DATA TO PROCESS
★ ★ ★ ★
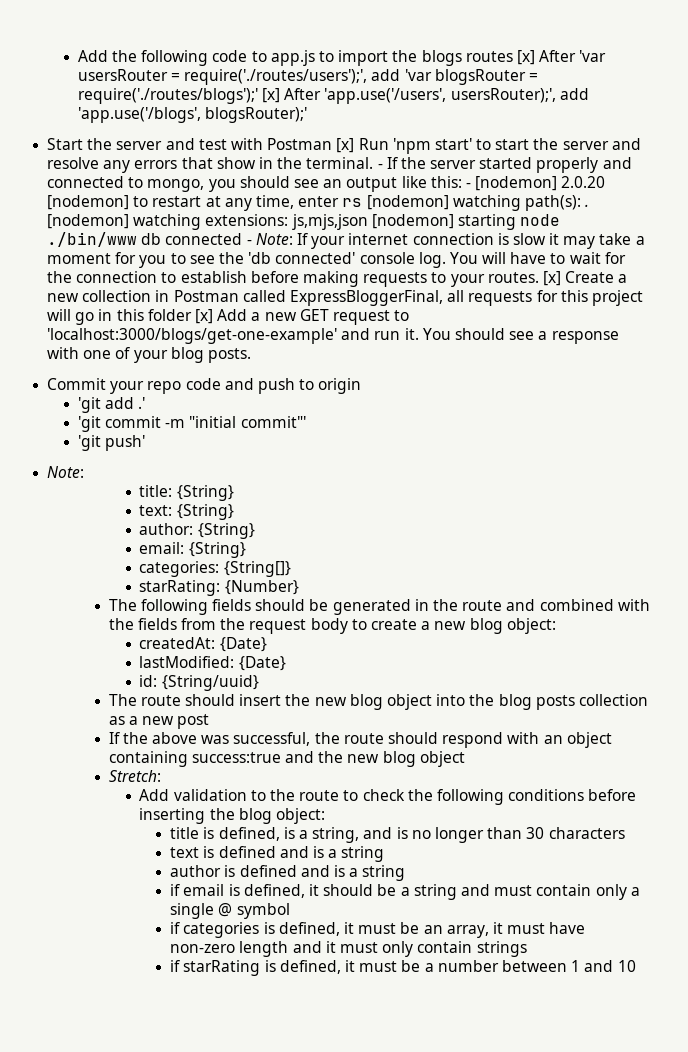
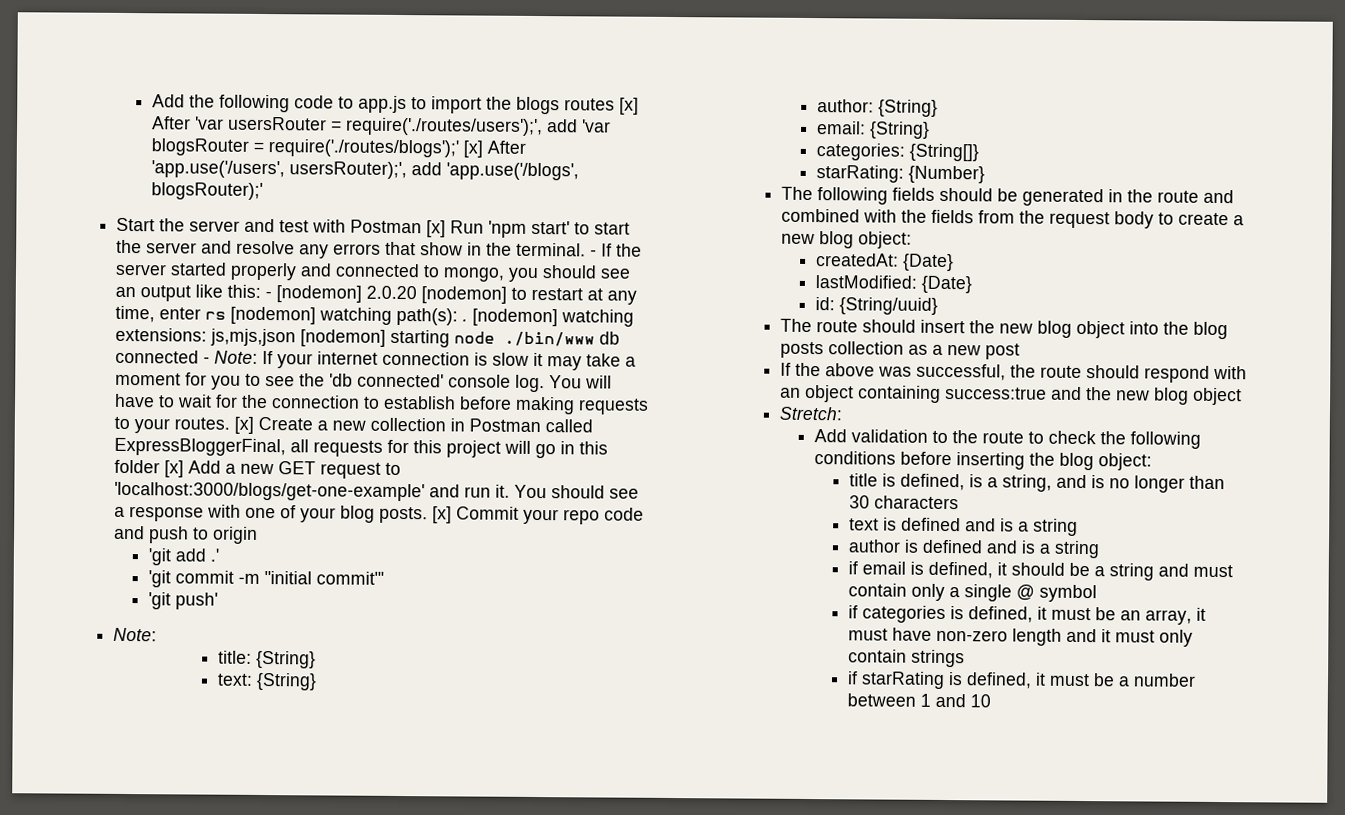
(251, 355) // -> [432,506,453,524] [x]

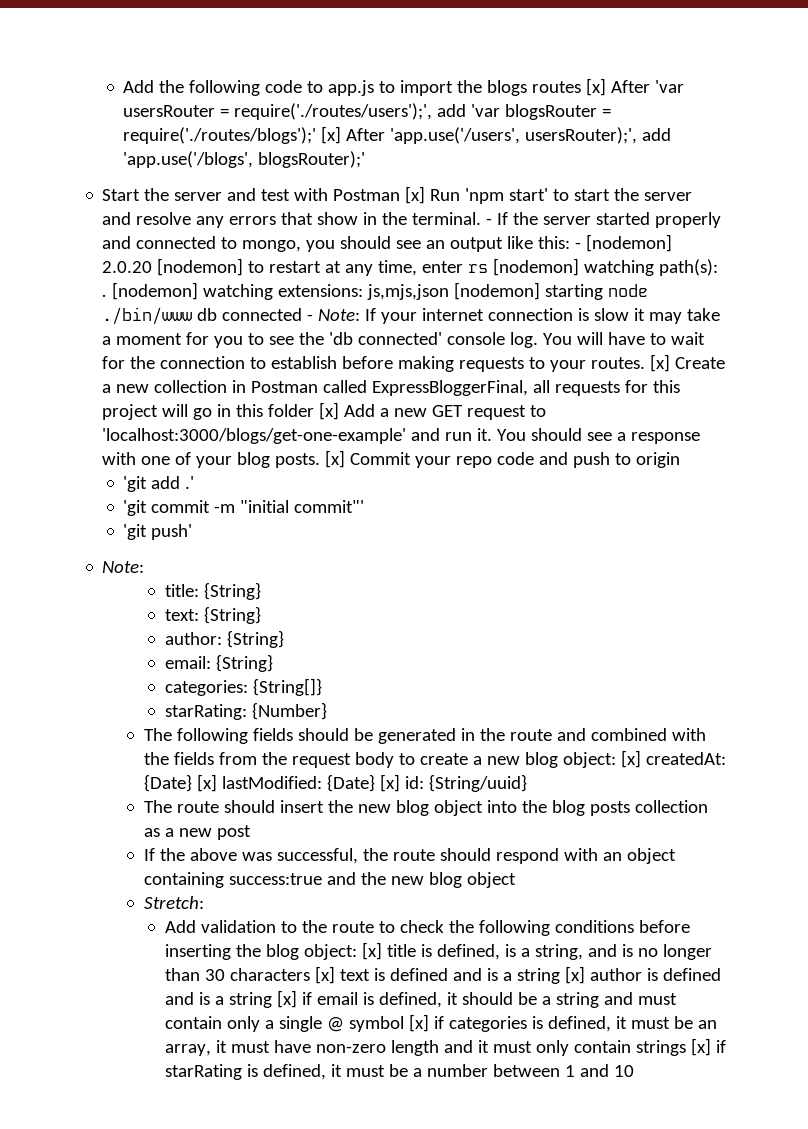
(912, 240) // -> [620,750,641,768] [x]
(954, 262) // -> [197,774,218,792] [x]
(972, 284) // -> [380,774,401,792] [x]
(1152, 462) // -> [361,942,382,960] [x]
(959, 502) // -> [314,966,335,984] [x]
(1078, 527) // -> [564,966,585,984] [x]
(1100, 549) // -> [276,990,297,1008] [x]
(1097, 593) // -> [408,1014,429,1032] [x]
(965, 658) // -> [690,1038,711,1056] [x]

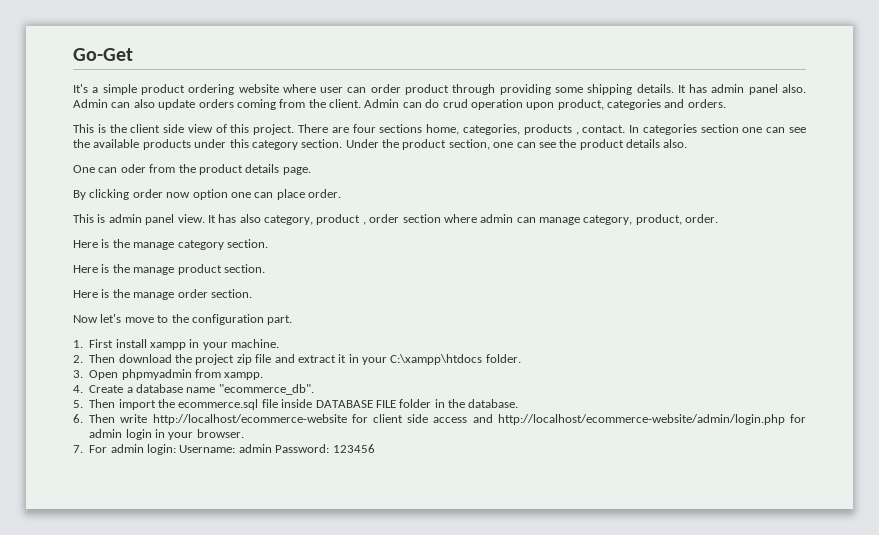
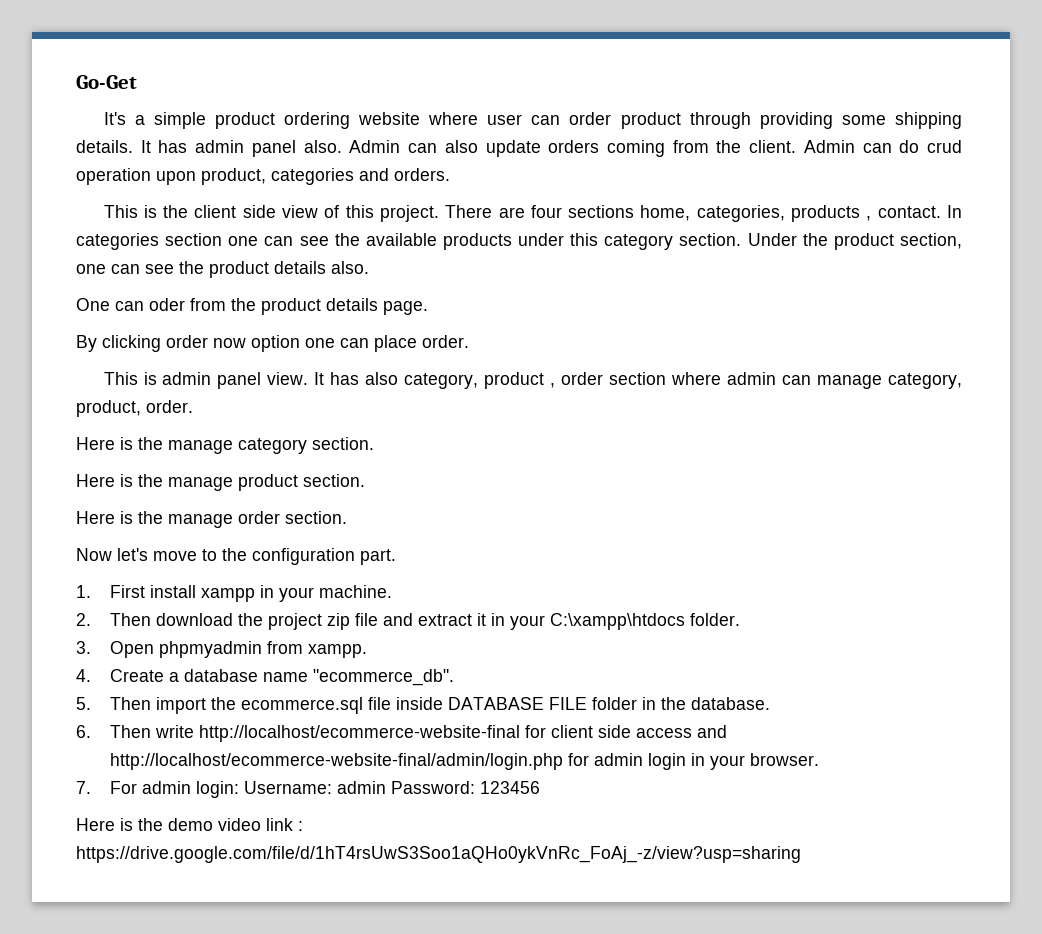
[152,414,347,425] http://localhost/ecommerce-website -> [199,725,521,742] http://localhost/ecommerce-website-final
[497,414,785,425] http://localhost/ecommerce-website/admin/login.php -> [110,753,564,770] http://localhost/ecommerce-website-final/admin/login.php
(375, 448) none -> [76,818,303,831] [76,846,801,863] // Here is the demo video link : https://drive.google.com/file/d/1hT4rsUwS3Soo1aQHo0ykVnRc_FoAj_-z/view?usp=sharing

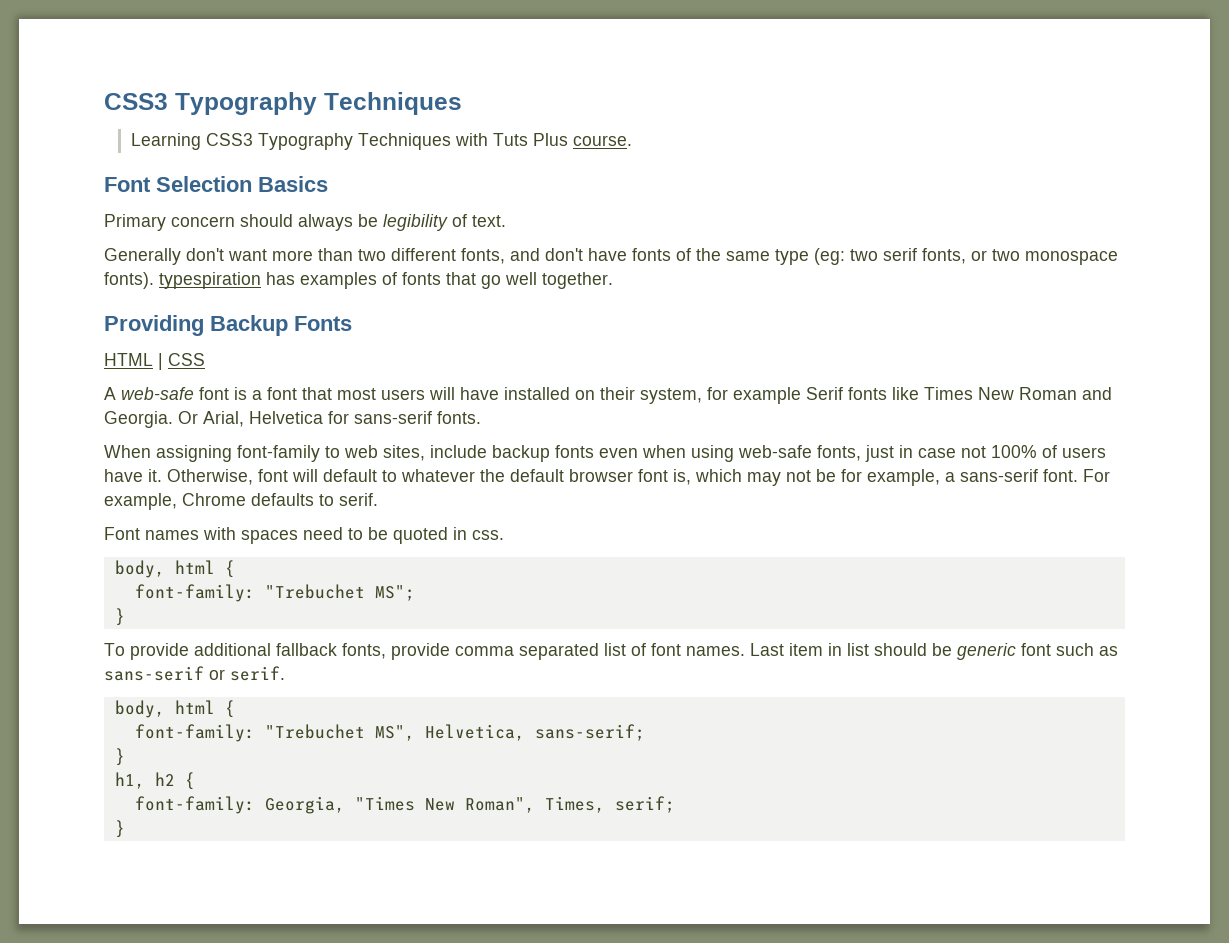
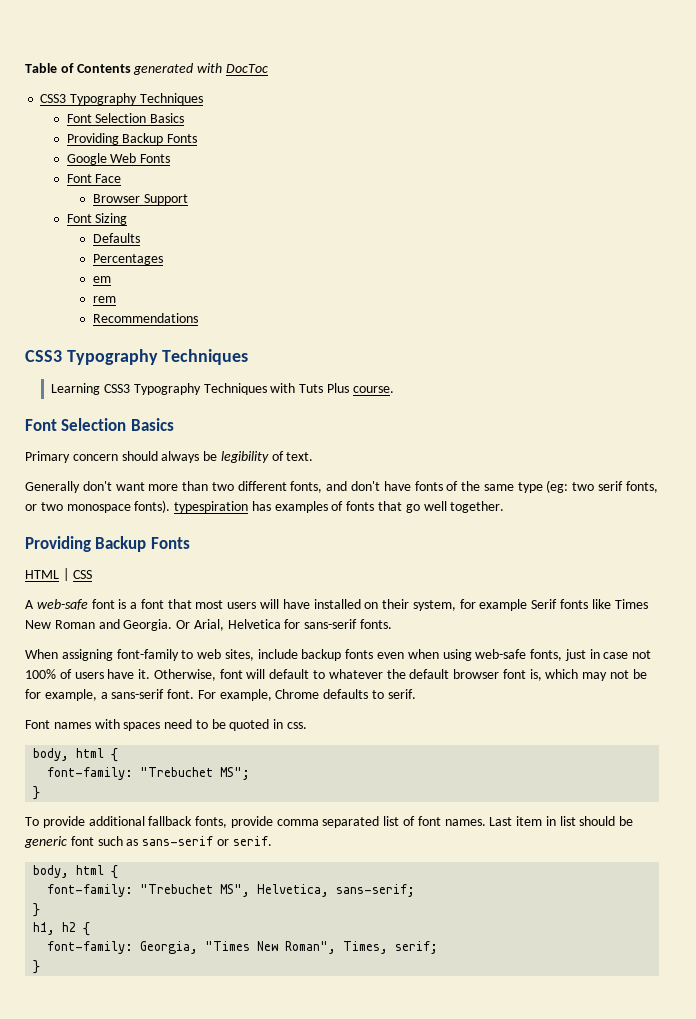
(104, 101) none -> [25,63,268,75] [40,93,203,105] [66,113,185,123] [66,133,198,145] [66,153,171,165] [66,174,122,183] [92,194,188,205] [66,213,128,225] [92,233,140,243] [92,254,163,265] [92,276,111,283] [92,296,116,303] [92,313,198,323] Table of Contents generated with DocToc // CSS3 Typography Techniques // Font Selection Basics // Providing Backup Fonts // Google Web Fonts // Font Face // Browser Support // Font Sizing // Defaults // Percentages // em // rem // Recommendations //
★ ★ ★ ★
TASK TO CARRY OUT
Take each line above that contains "ecommerce" and copy it out.

SOLUTION TO THE EXERCISE
[152,414,347,425] http://localhost/ecommerce-website -> [199,725,521,742] http://localhost/ecommerce-website-final
[497,414,785,425] http://localhost/ecommerce-website/admin/login.php -> [110,753,564,770] http://localhost/ecommerce-website-final/admin/login.php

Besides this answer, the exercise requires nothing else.